Some decades ago, a band of Huns overran the state of Ruritania. All the usual incidents of pillage transpired. Since that time, however, the Huns have settled down. As in the history of Western Europe, and in the histories of many other places besides, the Huns have become a hereditary aristocracy. (England, I’m looking at you.)

The Hunnish aristocracy has come to pride itself on the wise administration of their Ruritanian subjects, whose legal code and adjudication systems are in fact a wonder to the world: for the Ruritanian law code is almost wholly private and voluntarily financed.
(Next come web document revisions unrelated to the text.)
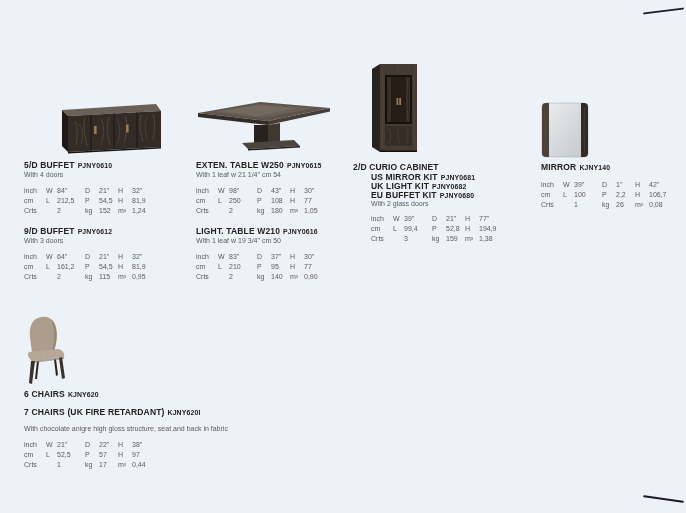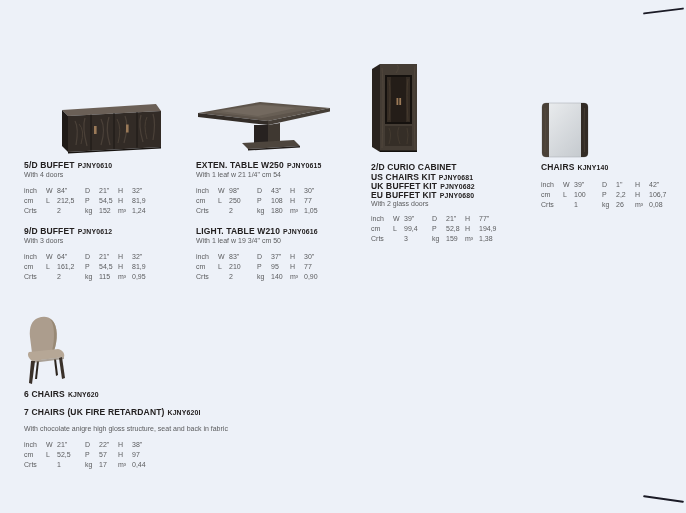--- a/index.html
+++ b/index.html
@@ -349,7 +349,7 @@
     <rect x="9" y="88.5" width="37" height="1.5" fill="#13100d"></rect>
   </svg>
 
-  <div class="title abs" style="left:371px;top:162px;">2/D CURIO CABINET</div>
+  <div class="title abs" style="left:353px;top:162px;">2/D CURIO CABINET</div>
   <div class="title abs" style="left:371px;top:172px;">
     <span class="tname">US CHAIRS KIT</span><span class="tcode">PJNY0681</span>
   </div>

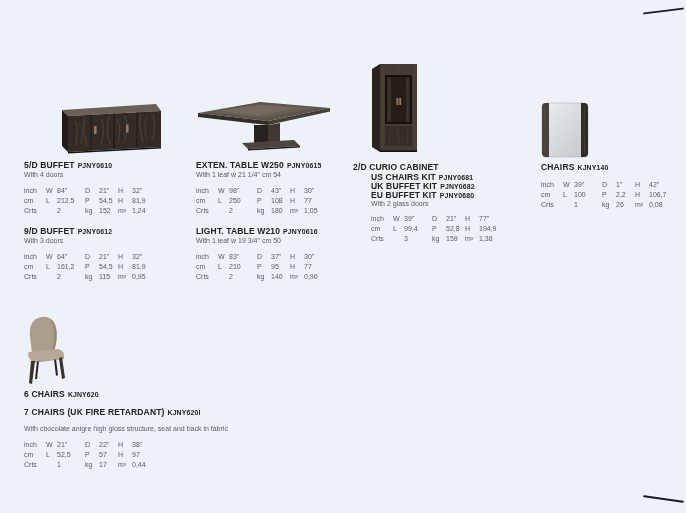--- a/index.html
+++ b/index.html
@@ -434,7 +434,7 @@
   </svg>
 
   <div class="title abs" style="left:541px;top:162px;">
-    <span class="tname">CHAIRS</span><span class="tcode">KJNY140</span>
+    <span class="tname">MIRROR</span><span class="tcode">KJNY140</span>
   </div>
   <div class="spec abs" style="left:541px;top:180px;">
       <div class="spec-row">

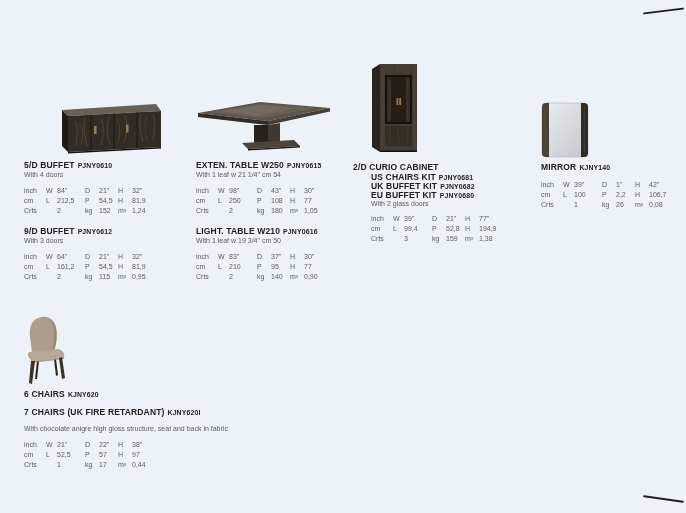--- a/index.html
+++ b/index.html
@@ -351,7 +351,7 @@
 
   <div class="title abs" style="left:353px;top:162px;">2/D CURIO CABINET</div>
   <div class="title abs" style="left:371px;top:172px;">
-    <span class="tname">US CHAIRS KIT</span><span class="tcode">PJNY0681</span>
+    <span class="tname">US MIRROR KIT</span><span class="tcode">PJNY0681</span>
   </div>
   <div class="title abs" style="left:371px;top:181px;">
     <span class="tname">UK BUFFET KIT</span><span class="tcode">PJNY0682</span>

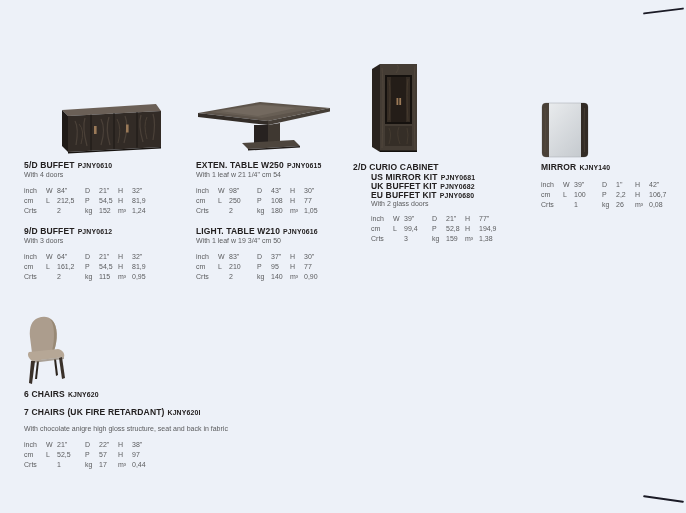--- a/index.html
+++ b/index.html
@@ -354,7 +354,7 @@
     <span class="tname">US MIRROR KIT</span><span class="tcode">PJNY0681</span>
   </div>
   <div class="title abs" style="left:371px;top:181px;">
-    <span class="tname">UK BUFFET KIT</span><span class="tcode">PJNY0682</span>
+    <span class="tname">UK LIGHT KIT</span><span class="tcode">PJNY0682</span>
   </div>
   <div class="title abs" style="left:371px;top:190px;">
     <span class="tname">EU BUFFET KIT</span><span class="tcode">PJNY0680</span>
Law enforcement, such as it is, is no business of the Huns. The Huns, who constitute the whole of the government, have almost nothing to do with Ruritanian law.

Except in one respect: At the age of thirty, every Ruritanian subject must make a single, lump-​sum tax payment of thirty thousand rurs, the equivalent of something like a year’s salary.

Every Ruritanian pays the tribute. None are exempted. All pay it exactly once, on their thirtieth birthday. Being good capitalists, the Ruritanians have invented various financial instruments to lessen the burden of this heavy exaction. But an exaction it remains: The Ruritanians get absolutely nothing in return, not even the enforcement of the laws, which the Huns ignore. All the Ruritanians get is the spectacle of a noble class that happens to lord over them. I understand that Hunnish fashion is the envy of the world.

The Huns, who are much fewer in number than the Ruritanians, use the tax money to live work-​free, in near-​total idleness. Huns don’t do anything. And they pride themselves on it: Work is for the little people; the Huns are the conquerors, and their system of tribute is, among their fellow conquerors, surely the most regular and orderly that any have ever conceived: 1066 ain’t got nothing on them.

* * *

Now. Both of these systems are arbitrary. Neither is a good one. But they are arbitrary in different ways.

The Pottsylvanian system relies on unpredictability of enforcement to make money. It sells itself to the voters on the low taxes it offers in return. The Hunnish system relies on its regularity. It doesn’t sell itself to the voters at all, because there are no elections.

Where I am going with all of this is very simple: Much of the history of classical liberalism has been the history of a slow victory over Hunnish exactions. Those of Officer Arbitrary are by no means new; on the contrary, they are probably as old as the Huns themselves. But our efforts against them have been more sporadic and less successful.

We hardly have Huns anymore. But Officer Arbitrary works to varying degrees at all levels of our government, local, state, and federal. I made up nearly everything in this fable as relates to the Huns, but the story of the parking lot is real, and the examples writ large are equally so.

A great deal of the classical liberal intellectual apparatus is aimed at fighting the Huns, which is right and proper. Historically, the Huns have been real. But let us not be fooled by Officer Arbitrary, or neglect the harms that he does. There is more than one way that a government can be arbitrary.